[Your objective]:
Without any alteration, retype the records that appear below.

Stored records:
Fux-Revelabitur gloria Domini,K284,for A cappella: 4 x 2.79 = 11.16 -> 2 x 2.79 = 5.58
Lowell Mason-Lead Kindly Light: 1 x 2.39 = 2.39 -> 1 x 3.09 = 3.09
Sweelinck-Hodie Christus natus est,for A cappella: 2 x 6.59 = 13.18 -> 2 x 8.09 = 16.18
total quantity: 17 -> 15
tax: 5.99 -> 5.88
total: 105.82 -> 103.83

[Result of this exercise]:
Fux-Revelabitur gloria Domini,K284,for A cappella: 4 x 2.79 = 11.16 -> 2 x 2.79 = 5.58
Lowell Mason-Lead Kindly Light: 1 x 2.39 = 2.39 -> 1 x 3.09 = 3.09
Sweelinck-Hodie Christus natus est,for A cappella: 2 x 6.59 = 13.18 -> 2 x 8.09 = 16.18
total quantity: 17 -> 15
tax: 5.99 -> 5.88
total: 105.82 -> 103.83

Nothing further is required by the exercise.